# Work to be completed
Could you copy every line of the data that contains the word "Jersey"?

━━━ Material to process ━━━

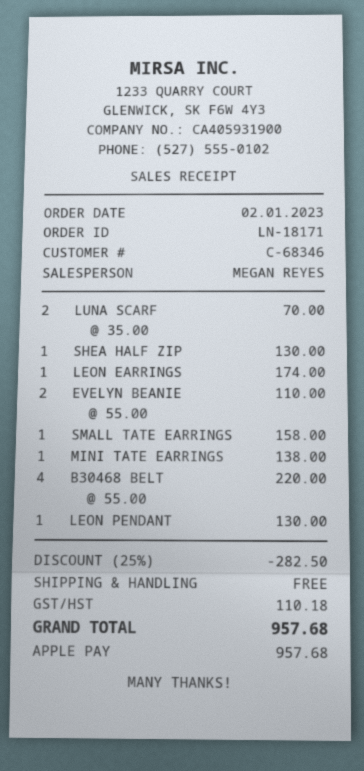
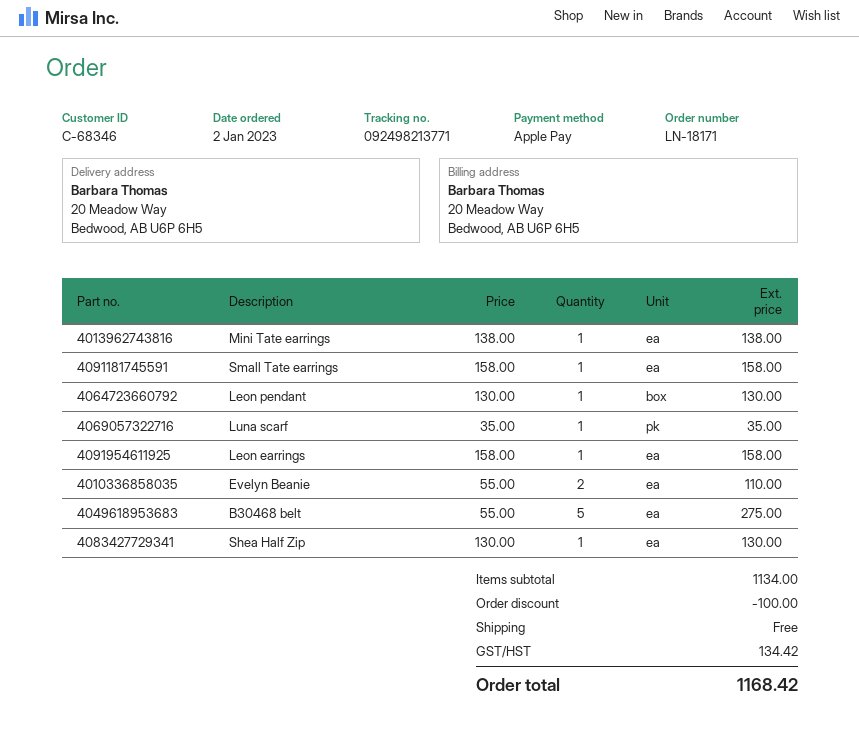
LUNA SCARF: 2 x 35.00 = 70.00 -> 1 x 35.00 = 35.00
LEON EARRINGS: 1 x 174.00 = 174.00 -> 1 x 158.00 = 158.00
B30468 BELT: 4 x 55.00 = 220.00 -> 5 x 55.00 = 275.00
discount: 282.50 -> 100.00
tax: 110.18 -> 134.42
total: 957.68 -> 1168.42

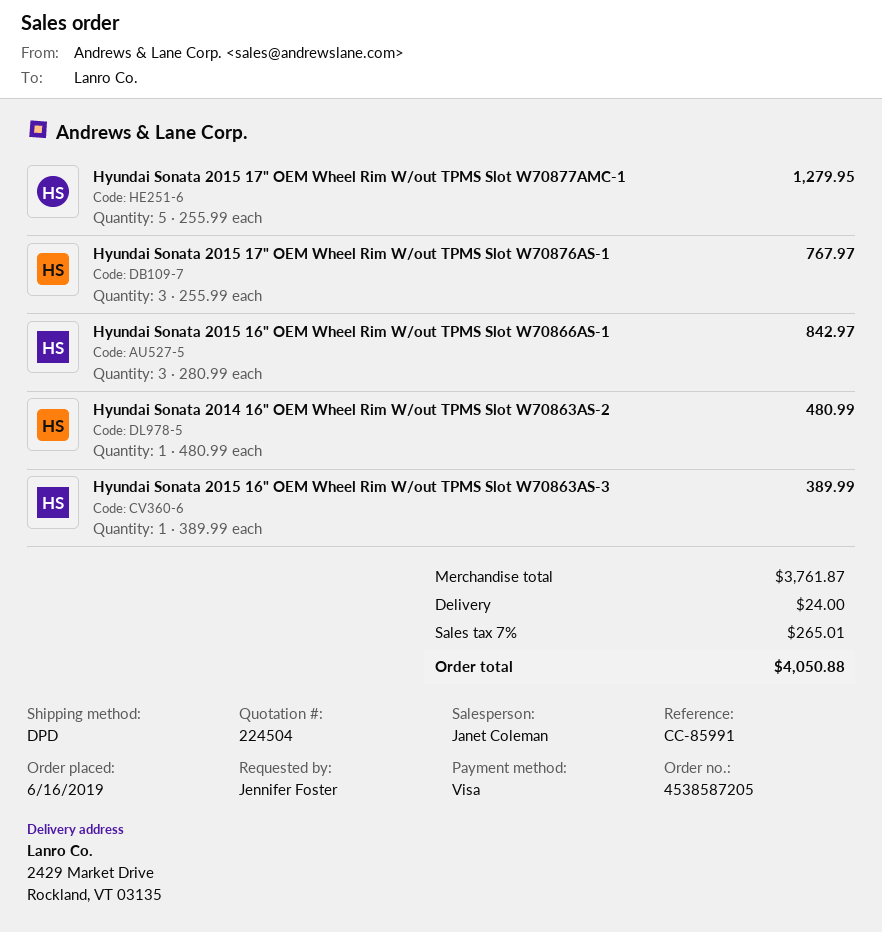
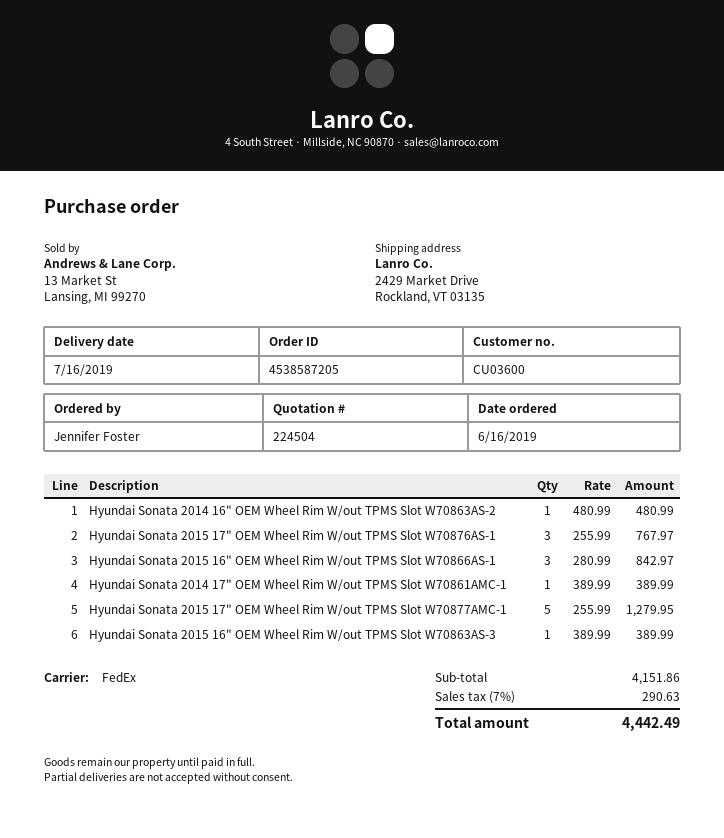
shipping method: DPD -> FedEx
Hyundai Sonata 2014 17" OEM Wheel Rim W/out TPMS Slot W70861AMC-1: none -> 1 x 389.99 = 389.99
subtotal: 3761.87 -> 4151.86
shipping: 24.00 -> none
tax: 7% = 265.01 -> 7% = 290.63
total: 4050.88 -> 4442.49

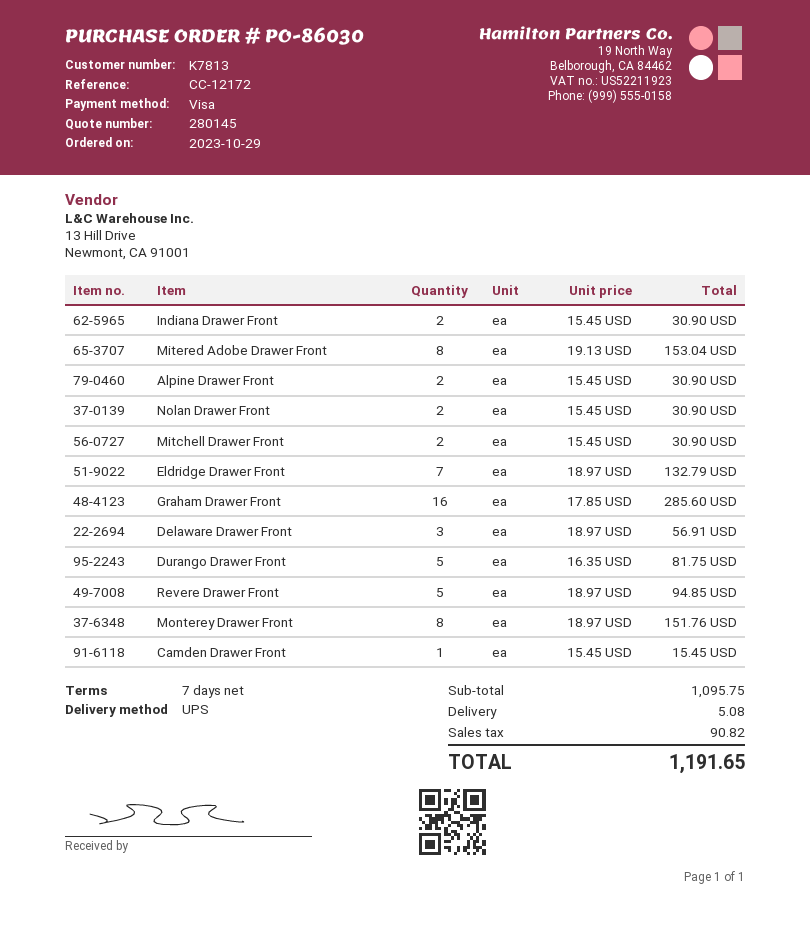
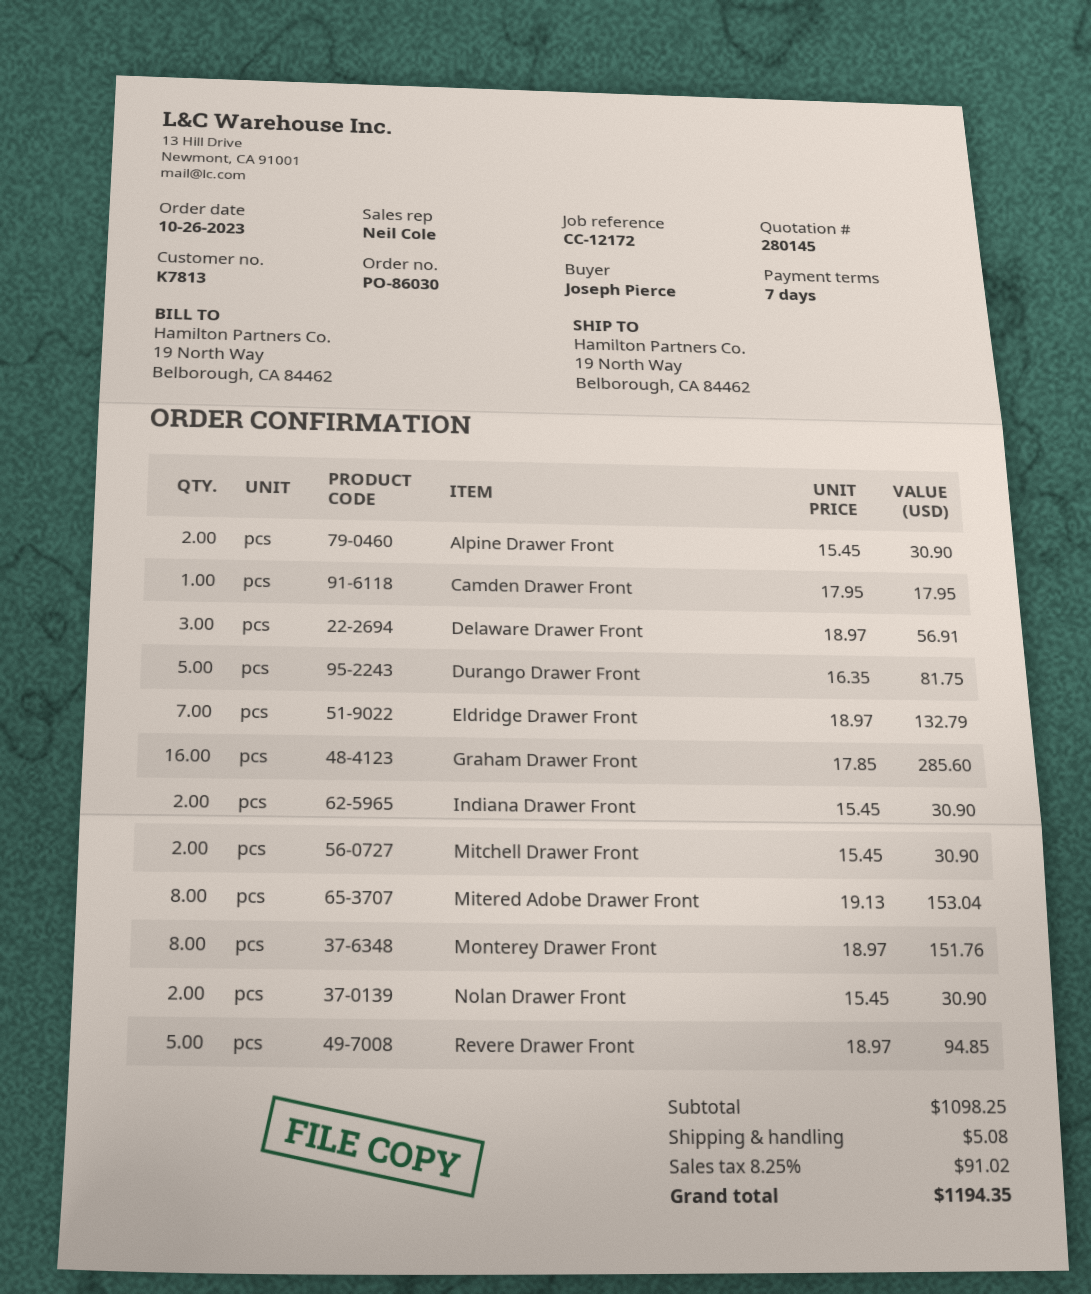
order date: 2023-10-29 -> 2023-10-26
Camden Drawer Front: 1 x 15.45 = 15.45 -> 1 x 17.95 = 17.95
subtotal: 1095.75 -> 1098.25
tax: 90.82 -> 91.02
total: 1191.65 -> 1194.35

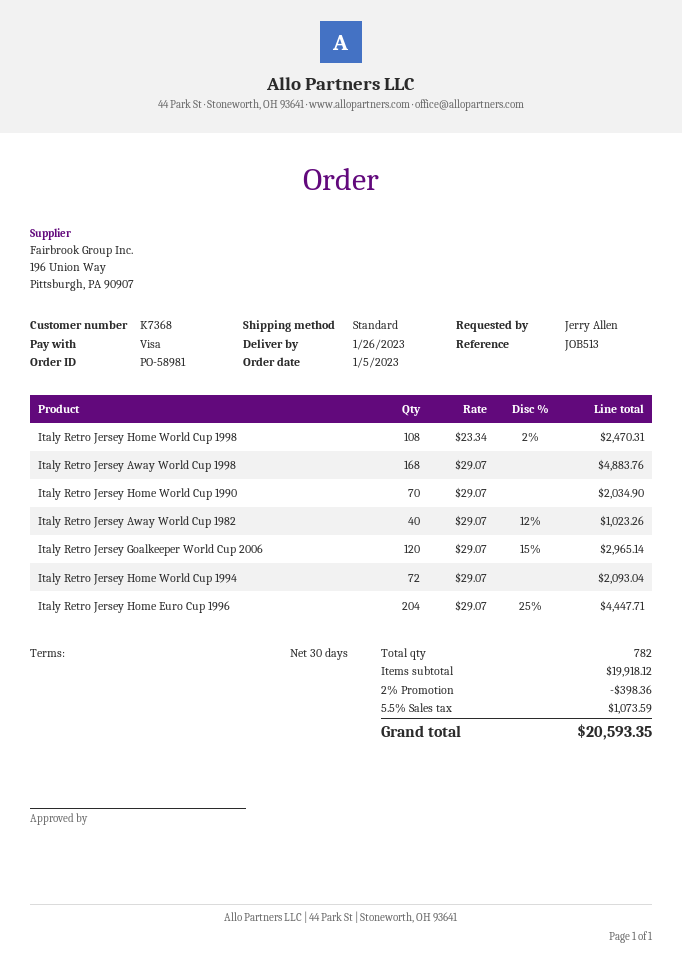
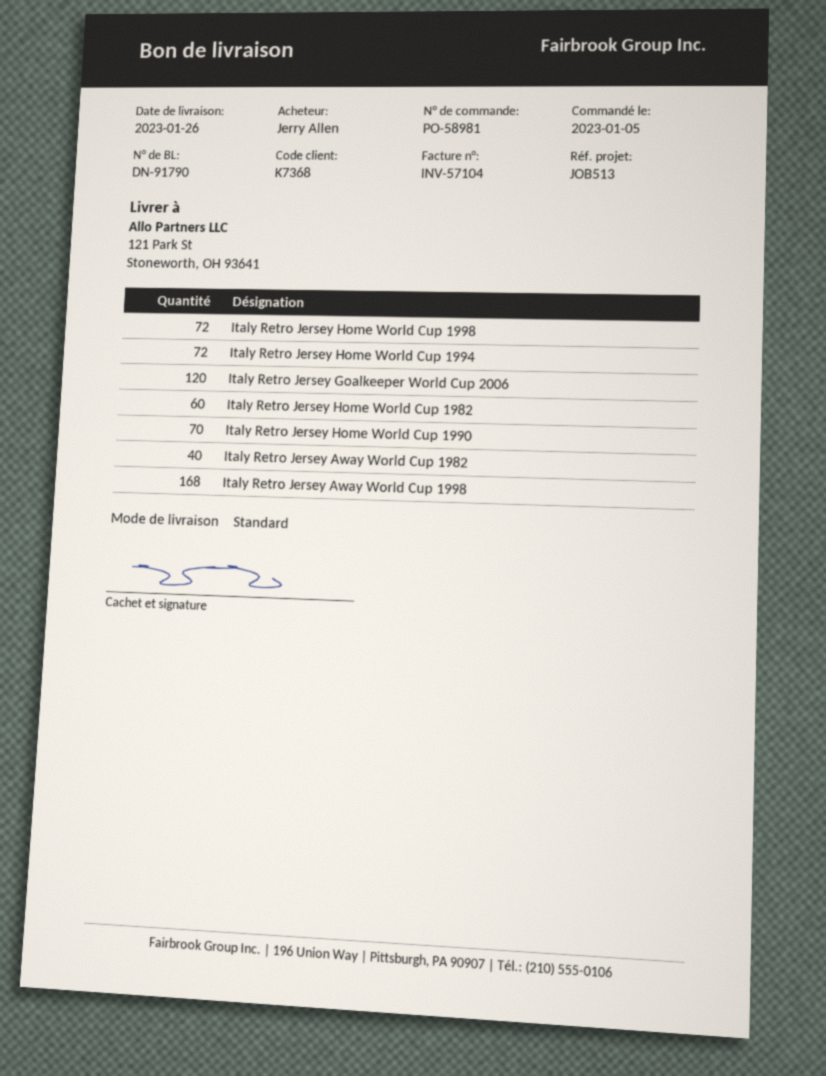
Italy Retro Jersey Home World Cup 1998: 108 -> 72
Italy Retro Jersey Home Euro Cup 1996: 204 -> none
Italy Retro Jersey Home World Cup 1982: none -> 60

━━━

# Written answer
Italy Retro Jersey Home World Cup 1998: 108 -> 72
Italy Retro Jersey Home Euro Cup 1996: 204 -> none
Italy Retro Jersey Home World Cup 1982: none -> 60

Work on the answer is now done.